I saw the gentleman's post you posted above and then they drifted, the last 2 came back to light rail, K-27's and time in the mud. 

There is merit in what your man posted..they were so stable they didn't tip over (when the left the rails), thus had a chance to waddle on the ties. 

All hens waddle, the mud is significent. 

My aplolgies to Steve S. for this side track. 

John


----------



## Gary Armitstead (Jan 2, 2008)

John,

You are right about the thread drift. It happens everywhere. It's like a normal face-to-face conversation.

Now back to Steve's ORIGINAL thread. I have a question for Steve. Did you use David Gormley's (RGM UK)fixture to assenble the Chili Line bay window or what?


----------



## Steve Stockham (Jan 2, 2008)

Yes, I used the Bay Window kit from Rio Grande UK. It actually comes with _two_ windows (as that is what the prototypes used) and they fit perfectly! I literally put one together over the lunch hour! The kit is only $15 or so and was well worth it!


----------



## chuck n (Jan 2, 2008)

As far as birds go the name "Mudhen" does not refer to a hen (chicken). Mudhen is the common name for the American Coot, a duck like water bird that waddles when on land. 

Chuck N


----------



## Gary Armitstead (Jan 2, 2008)

Yes Steve, I have the RGM UK Chili Line bay window kit, but I was given a dixture with it, to make it easier to assemble. Holds everything together-all the angle pieces-as it is glued. BTW, did you happen to notice that the two sides were actually different? He sent me replacements and changed the CAD drawings and lasered NEW ones. David is a great guy to work with.


----------



## Steve Stockham (Jan 2, 2008)

Uh....no. I didn't realize they were different! Mine were identical as far as I could tell. I had directions but nothing to hold it together with. Not really a problem though as it was pretty straightforward.


----------



## Gary Armitstead (Jan 2, 2008)

David corrected them in April, I believe.


----------



## Gary Armitstead (Jan 2, 2008)

Steve,

I have another question about the placement of the bay windows on the AMS J&S cars. As far as I can see, there is NO DIFFERENCE from one end to the other on the AMS cars. Which end is the "B" end of these cars? Quite a few books on the Chili Line cars #284 and #306 state that the bay windows go on the "B" end. I don't see any definite difference in either end. What do you think?


----------



## Larry Green (Jan 2, 2008)

Gary, on freight cars,at least, I think the direction of the brake cylinder below the floor determines A or B end. But, I don't know which would be "A". Do we have a professional railroader here who knows? 
s 
Larry


----------



## Steve Stockham (Jan 2, 2008)

Gary,
I was able to set down and look out the bay window of #284 at the Colorado Railroad Museum and the only thing I can think of is that they go to the rear of the car but the seats are the type that can be "flipped" (even though they have been set one way by the museum) so I'm not really sure! I would think that CRRM Annual #24 _Rio Grande Varnish _should have that information. I'll see what I can find out.

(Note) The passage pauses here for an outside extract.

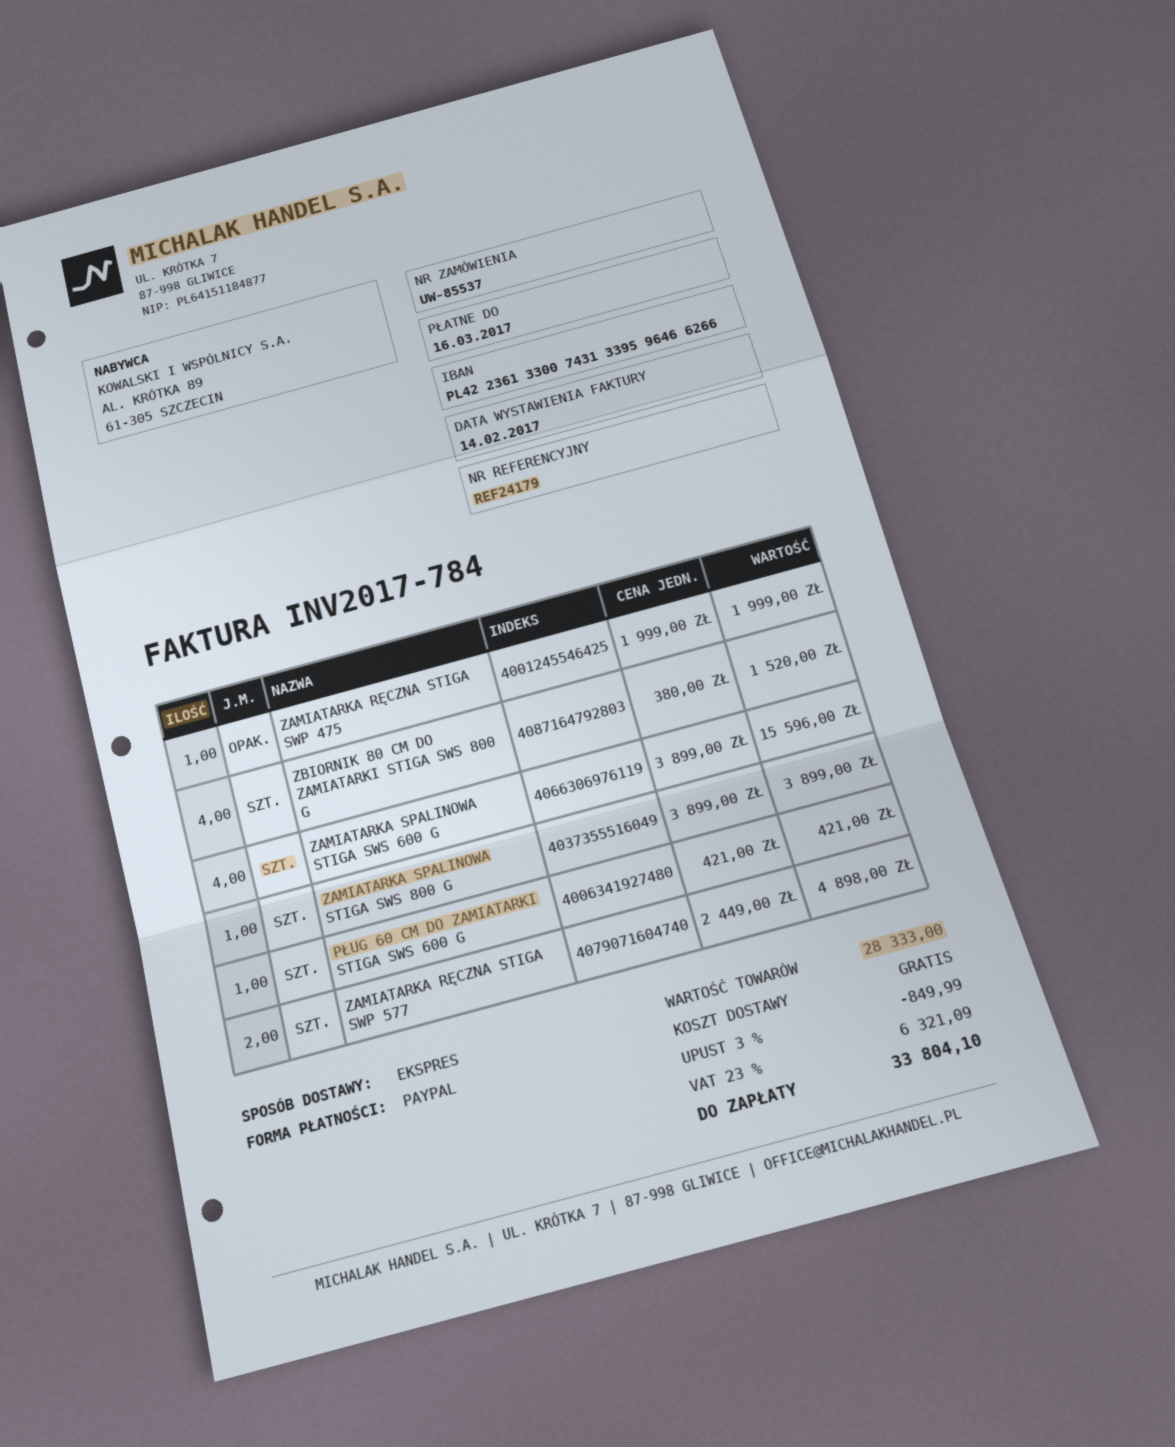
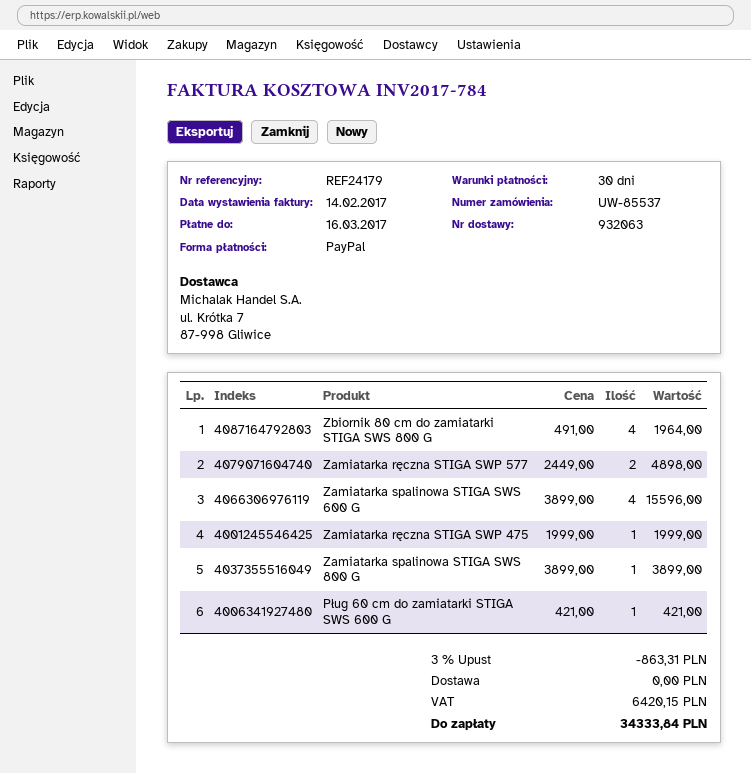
ZBIORNIK 80 CM DO ZAMIATARKI STIGA SWS 800 G: 4 x 380.00 = 1520.00 -> 4 x 491.00 = 1964.00
discount: 3% = 849.99 -> 3% = 863.31
tax: 6321.09 -> 6420.15
total: 33804.10 -> 34333.84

On another note, I am adding connectors so that my cars will be able to be lighted from a battery car that will be made from my Bachmann box car. I have now given up track power completely so this was the only way to light them. There will be on/off switches in each car but they will be wired in parallel. Too many times I have seen an entire train go dark because of one faulty connection. Not this time! My goal is to have them ready for Marty's 09 Battery/Steamup on the 25th.


----------



## peter bunce (Dec 29, 2007)

Hi Steve, 

From my copy of the CCRR annual – the seats were all reversible from 1904, with the exception of the ones at the bulkheads, and were upholstered in crimson plush. 

This was replaced when it was worn with leather the color of which is not given. 

Coaches 256,279,286,287,300,302 and 318 were fitted by 1897 with a partition, one half being for smokers, the being designated as the ‘ladies apartment’. 
Several other coaches were fitted with partitions, and then some taken out, but what the numbers of those were was not recorded.


----------



## Gary Armitstead (Jan 2, 2008)

Hi guys,

The info I got about the bay window being on the "B" end is from Tim Mulina and Mike Conder's Quick Pic book on coach #20 and 284. Page 28, 2nd paragraph.

I also took a look at my CRRM Annual #24 and found no information regarding "A" and "B".

I DID get answer from one of the guys on the Narrow Gauge Discussion forum and one said that "B" was the end that the brake cylinder piston points toward.

And I have been told that the "B" end is where the brake wheel is located. That's fine for frieght cars, but the J&S cars have a brakw wheel at BOTH ENDS.


----------



## Larry Green (Jan 2, 2008)

Aw Gary, you gotta complicate things with TWO brake wheels. I say go with the cylinder piston info for passenger cars, as well. Seems logical. 

Larry


----------



## Gary Armitstead (Jan 2, 2008)

I know Larry....picky, picky, picky. I'll think I'll go with the brake cylinder piston direction. Sounds logical to me. THX


----------



## Gary Armitstead (Jan 2, 2008)

Steve,

Great idea for the lights, running power from the box cars as the battery car. Could you post some pics of the plug install when you finish? Are you going to use the stock AMS lights or use something different? I'm going to install the same lights that Carl Weaver used on his cars. Beautiful little gas chandeliers.


----------



## Steve Stockham (Jan 2, 2008)

Ooooooh........that's gonna look _nice!!_ Carl did an excellent job on his! Me, I'm not nearly so good as that! I'm going to go with the stock AMS lights for now but I went ahead and purchased a bunch of LED strips at the last HAGRS in Kansas City and I may decide at some point to change over. I actually like the relatively dim incandescent light that those rice bulbs give off. Of course, they also drink a _lot_ of battery power compared to the LED's! 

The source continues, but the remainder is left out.